Before-and-after change records:
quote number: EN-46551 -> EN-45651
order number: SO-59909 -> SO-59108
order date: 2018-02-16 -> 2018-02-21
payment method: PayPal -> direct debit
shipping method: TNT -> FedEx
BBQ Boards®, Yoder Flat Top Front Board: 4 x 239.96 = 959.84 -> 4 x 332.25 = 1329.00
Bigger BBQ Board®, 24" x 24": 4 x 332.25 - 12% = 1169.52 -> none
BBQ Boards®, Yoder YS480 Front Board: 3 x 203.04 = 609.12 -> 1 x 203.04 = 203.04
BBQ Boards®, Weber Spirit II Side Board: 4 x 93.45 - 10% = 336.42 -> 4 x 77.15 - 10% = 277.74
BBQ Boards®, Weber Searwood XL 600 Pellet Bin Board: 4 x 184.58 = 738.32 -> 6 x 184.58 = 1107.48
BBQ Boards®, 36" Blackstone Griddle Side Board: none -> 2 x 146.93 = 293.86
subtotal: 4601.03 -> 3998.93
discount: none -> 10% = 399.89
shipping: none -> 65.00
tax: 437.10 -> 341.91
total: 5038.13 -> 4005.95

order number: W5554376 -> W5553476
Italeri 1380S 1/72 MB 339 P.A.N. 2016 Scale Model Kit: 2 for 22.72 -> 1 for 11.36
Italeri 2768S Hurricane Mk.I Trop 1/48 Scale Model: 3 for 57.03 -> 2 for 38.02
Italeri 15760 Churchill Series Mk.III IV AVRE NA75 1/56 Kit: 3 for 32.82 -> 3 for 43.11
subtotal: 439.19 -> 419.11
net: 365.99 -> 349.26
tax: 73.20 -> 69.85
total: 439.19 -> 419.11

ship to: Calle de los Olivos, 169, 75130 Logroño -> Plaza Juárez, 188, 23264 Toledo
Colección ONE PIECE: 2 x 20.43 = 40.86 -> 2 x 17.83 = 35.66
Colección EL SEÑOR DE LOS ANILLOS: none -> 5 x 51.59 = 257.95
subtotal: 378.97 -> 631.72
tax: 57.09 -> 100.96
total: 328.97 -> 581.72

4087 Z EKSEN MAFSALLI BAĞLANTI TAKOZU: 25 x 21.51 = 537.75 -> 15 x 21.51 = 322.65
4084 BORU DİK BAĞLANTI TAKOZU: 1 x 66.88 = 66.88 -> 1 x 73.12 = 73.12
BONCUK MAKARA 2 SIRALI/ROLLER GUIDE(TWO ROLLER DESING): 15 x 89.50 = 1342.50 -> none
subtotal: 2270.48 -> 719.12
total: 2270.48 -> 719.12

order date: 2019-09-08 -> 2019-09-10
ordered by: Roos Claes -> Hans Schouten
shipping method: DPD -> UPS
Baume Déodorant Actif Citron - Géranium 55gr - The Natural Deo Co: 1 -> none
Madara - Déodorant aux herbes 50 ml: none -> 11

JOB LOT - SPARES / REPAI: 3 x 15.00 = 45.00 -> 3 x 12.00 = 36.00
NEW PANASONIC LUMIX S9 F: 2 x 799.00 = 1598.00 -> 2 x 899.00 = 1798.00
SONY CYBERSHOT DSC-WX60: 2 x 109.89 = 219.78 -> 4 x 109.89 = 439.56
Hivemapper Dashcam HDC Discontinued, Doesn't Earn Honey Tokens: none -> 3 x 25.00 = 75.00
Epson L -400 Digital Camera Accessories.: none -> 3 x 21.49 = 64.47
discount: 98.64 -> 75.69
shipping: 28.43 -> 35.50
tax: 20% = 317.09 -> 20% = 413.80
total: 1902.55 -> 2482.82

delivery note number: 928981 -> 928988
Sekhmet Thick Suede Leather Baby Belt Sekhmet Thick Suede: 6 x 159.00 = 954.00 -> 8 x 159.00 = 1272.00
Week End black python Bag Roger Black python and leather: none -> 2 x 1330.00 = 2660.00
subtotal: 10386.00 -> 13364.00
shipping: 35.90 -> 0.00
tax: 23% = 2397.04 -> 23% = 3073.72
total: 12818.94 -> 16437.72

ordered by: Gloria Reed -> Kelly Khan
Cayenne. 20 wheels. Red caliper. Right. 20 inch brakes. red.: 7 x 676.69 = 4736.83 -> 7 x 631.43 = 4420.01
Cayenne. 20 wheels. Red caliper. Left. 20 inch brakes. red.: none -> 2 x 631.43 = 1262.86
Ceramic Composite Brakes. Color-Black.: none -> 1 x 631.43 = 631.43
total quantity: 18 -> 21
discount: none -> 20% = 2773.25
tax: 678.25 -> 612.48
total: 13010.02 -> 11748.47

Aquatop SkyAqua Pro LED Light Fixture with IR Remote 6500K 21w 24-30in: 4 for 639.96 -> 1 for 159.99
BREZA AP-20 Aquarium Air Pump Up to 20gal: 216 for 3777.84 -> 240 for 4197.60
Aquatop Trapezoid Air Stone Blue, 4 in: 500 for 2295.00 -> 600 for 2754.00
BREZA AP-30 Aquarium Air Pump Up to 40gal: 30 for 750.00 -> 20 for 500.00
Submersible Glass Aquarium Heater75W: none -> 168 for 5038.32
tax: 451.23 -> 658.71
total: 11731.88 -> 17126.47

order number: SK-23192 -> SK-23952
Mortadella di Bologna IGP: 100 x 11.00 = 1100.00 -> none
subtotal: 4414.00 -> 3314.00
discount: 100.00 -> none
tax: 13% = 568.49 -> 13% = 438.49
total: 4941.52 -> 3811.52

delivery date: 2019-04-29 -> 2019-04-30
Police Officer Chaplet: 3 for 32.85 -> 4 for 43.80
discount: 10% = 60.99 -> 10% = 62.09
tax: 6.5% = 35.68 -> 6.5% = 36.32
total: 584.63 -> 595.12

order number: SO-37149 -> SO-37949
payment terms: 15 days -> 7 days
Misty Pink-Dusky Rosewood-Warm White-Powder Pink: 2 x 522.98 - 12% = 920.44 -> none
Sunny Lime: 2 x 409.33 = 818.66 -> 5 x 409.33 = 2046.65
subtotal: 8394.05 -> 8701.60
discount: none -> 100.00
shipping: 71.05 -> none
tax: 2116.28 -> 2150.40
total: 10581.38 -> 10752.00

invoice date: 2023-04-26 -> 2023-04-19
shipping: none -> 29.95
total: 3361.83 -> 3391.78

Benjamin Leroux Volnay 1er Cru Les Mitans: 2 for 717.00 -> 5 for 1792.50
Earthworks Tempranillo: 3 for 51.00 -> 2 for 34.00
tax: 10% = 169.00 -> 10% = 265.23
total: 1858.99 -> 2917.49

▶ What the task requires
Could you copy out the data in full, exactly as it is written?

▶ Response to the exercise
quote number: EN-46551 -> EN-45651
order number: SO-59909 -> SO-59108
order date: 2018-02-16 -> 2018-02-21
payment method: PayPal -> direct debit
shipping method: TNT -> FedEx
BBQ Boards®, Yoder Flat Top Front Board: 4 x 239.96 = 959.84 -> 4 x 332.25 = 1329.00
Bigger BBQ Board®, 24" x 24": 4 x 332.25 - 12% = 1169.52 -> none
BBQ Boards®, Yoder YS480 Front Board: 3 x 203.04 = 609.12 -> 1 x 203.04 = 203.04
BBQ Boards®, Weber Spirit II Side Board: 4 x 93.45 - 10% = 336.42 -> 4 x 77.15 - 10% = 277.74
BBQ Boards®, Weber Searwood XL 600 Pellet Bin Board: 4 x 184.58 = 738.32 -> 6 x 184.58 = 1107.48
BBQ Boards®, 36" Blackstone Griddle Side Board: none -> 2 x 146.93 = 293.86
subtotal: 4601.03 -> 3998.93
discount: none -> 10% = 399.89
shipping: none -> 65.00
tax: 437.10 -> 341.91
total: 5038.13 -> 4005.95

order number: W5554376 -> W5553476
Italeri 1380S 1/72 MB 339 P.A.N. 2016 Scale Model Kit: 2 for 22.72 -> 1 for 11.36
Italeri 2768S Hurricane Mk.I Trop 1/48 Scale Model: 3 for 57.03 -> 2 for 38.02
Italeri 15760 Churchill Series Mk.III IV AVRE NA75 1/56 Kit: 3 for 32.82 -> 3 for 43.11
subtotal: 439.19 -> 419.11
net: 365.99 -> 349.26
tax: 73.20 -> 69.85
total: 439.19 -> 419.11

ship to: Calle de los Olivos, 169, 75130 Logroño -> Plaza Juárez, 188, 23264 Toledo
Colección ONE PIECE: 2 x 20.43 = 40.86 -> 2 x 17.83 = 35.66
Colección EL SEÑOR DE LOS ANILLOS: none -> 5 x 51.59 = 257.95
subtotal: 378.97 -> 631.72
tax: 57.09 -> 100.96
total: 328.97 -> 581.72

4087 Z EKSEN MAFSALLI BAĞLANTI TAKOZU: 25 x 21.51 = 537.75 -> 15 x 21.51 = 322.65
4084 BORU DİK BAĞLANTI TAKOZU: 1 x 66.88 = 66.88 -> 1 x 73.12 = 73.12
BONCUK MAKARA 2 SIRALI/ROLLER GUIDE(TWO ROLLER DESING): 15 x 89.50 = 1342.50 -> none
subtotal: 2270.48 -> 719.12
total: 2270.48 -> 719.12

order date: 2019-09-08 -> 2019-09-10
ordered by: Roos Claes -> Hans Schouten
shipping method: DPD -> UPS
Baume Déodorant Actif Citron - Géranium 55gr - The Natural Deo Co: 1 -> none
Madara - Déodorant aux herbes 50 ml: none -> 11

JOB LOT - SPARES / REPAI: 3 x 15.00 = 45.00 -> 3 x 12.00 = 36.00
NEW PANASONIC LUMIX S9 F: 2 x 799.00 = 1598.00 -> 2 x 899.00 = 1798.00
SONY CYBERSHOT DSC-WX60: 2 x 109.89 = 219.78 -> 4 x 109.89 = 439.56
Hivemapper Dashcam HDC Discontinued, Doesn't Earn Honey Tokens: none -> 3 x 25.00 = 75.00
Epson L -400 Digital Camera Accessories.: none -> 3 x 21.49 = 64.47
discount: 98.64 -> 75.69
shipping: 28.43 -> 35.50
tax: 20% = 317.09 -> 20% = 413.80
total: 1902.55 -> 2482.82

delivery note number: 928981 -> 928988
Sekhmet Thick Suede Leather Baby Belt Sekhmet Thick Suede: 6 x 159.00 = 954.00 -> 8 x 159.00 = 1272.00
Week End black python Bag Roger Black python and leather: none -> 2 x 1330.00 = 2660.00
subtotal: 10386.00 -> 13364.00
shipping: 35.90 -> 0.00
tax: 23% = 2397.04 -> 23% = 3073.72
total: 12818.94 -> 16437.72

ordered by: Gloria Reed -> Kelly Khan
Cayenne. 20 wheels. Red caliper. Right. 20 inch brakes. red.: 7 x 676.69 = 4736.83 -> 7 x 631.43 = 4420.01
Cayenne. 20 wheels. Red caliper. Left. 20 inch brakes. red.: none -> 2 x 631.43 = 1262.86
Ceramic Composite Brakes. Color-Black.: none -> 1 x 631.43 = 631.43
total quantity: 18 -> 21
discount: none -> 20% = 2773.25
tax: 678.25 -> 612.48
total: 13010.02 -> 11748.47

Aquatop SkyAqua Pro LED Light Fixture with IR Remote 6500K 21w 24-30in: 4 for 639.96 -> 1 for 159.99
BREZA AP-20 Aquarium Air Pump Up to 20gal: 216 for 3777.84 -> 240 for 4197.60
Aquatop Trapezoid Air Stone Blue, 4 in: 500 for 2295.00 -> 600 for 2754.00
BREZA AP-30 Aquarium Air Pump Up to 40gal: 30 for 750.00 -> 20 for 500.00
Submersible Glass Aquarium Heater75W: none -> 168 for 5038.32
tax: 451.23 -> 658.71
total: 11731.88 -> 17126.47

order number: SK-23192 -> SK-23952
Mortadella di Bologna IGP: 100 x 11.00 = 1100.00 -> none
subtotal: 4414.00 -> 3314.00
discount: 100.00 -> none
tax: 13% = 568.49 -> 13% = 438.49
total: 4941.52 -> 3811.52

delivery date: 2019-04-29 -> 2019-04-30
Police Officer Chaplet: 3 for 32.85 -> 4 for 43.80
discount: 10% = 60.99 -> 10% = 62.09
tax: 6.5% = 35.68 -> 6.5% = 36.32
total: 584.63 -> 595.12

order number: SO-37149 -> SO-37949
payment terms: 15 days -> 7 days
Misty Pink-Dusky Rosewood-Warm White-Powder Pink: 2 x 522.98 - 12% = 920.44 -> none
Sunny Lime: 2 x 409.33 = 818.66 -> 5 x 409.33 = 2046.65
subtotal: 8394.05 -> 8701.60
discount: none -> 100.00
shipping: 71.05 -> none
tax: 2116.28 -> 2150.40
total: 10581.38 -> 10752.00

invoice date: 2023-04-26 -> 2023-04-19
shipping: none -> 29.95
total: 3361.83 -> 3391.78

Benjamin Leroux Volnay 1er Cru Les Mitans: 2 for 717.00 -> 5 for 1792.50
Earthworks Tempranillo: 3 for 51.00 -> 2 for 34.00
tax: 10% = 169.00 -> 10% = 265.23
total: 1858.99 -> 2917.49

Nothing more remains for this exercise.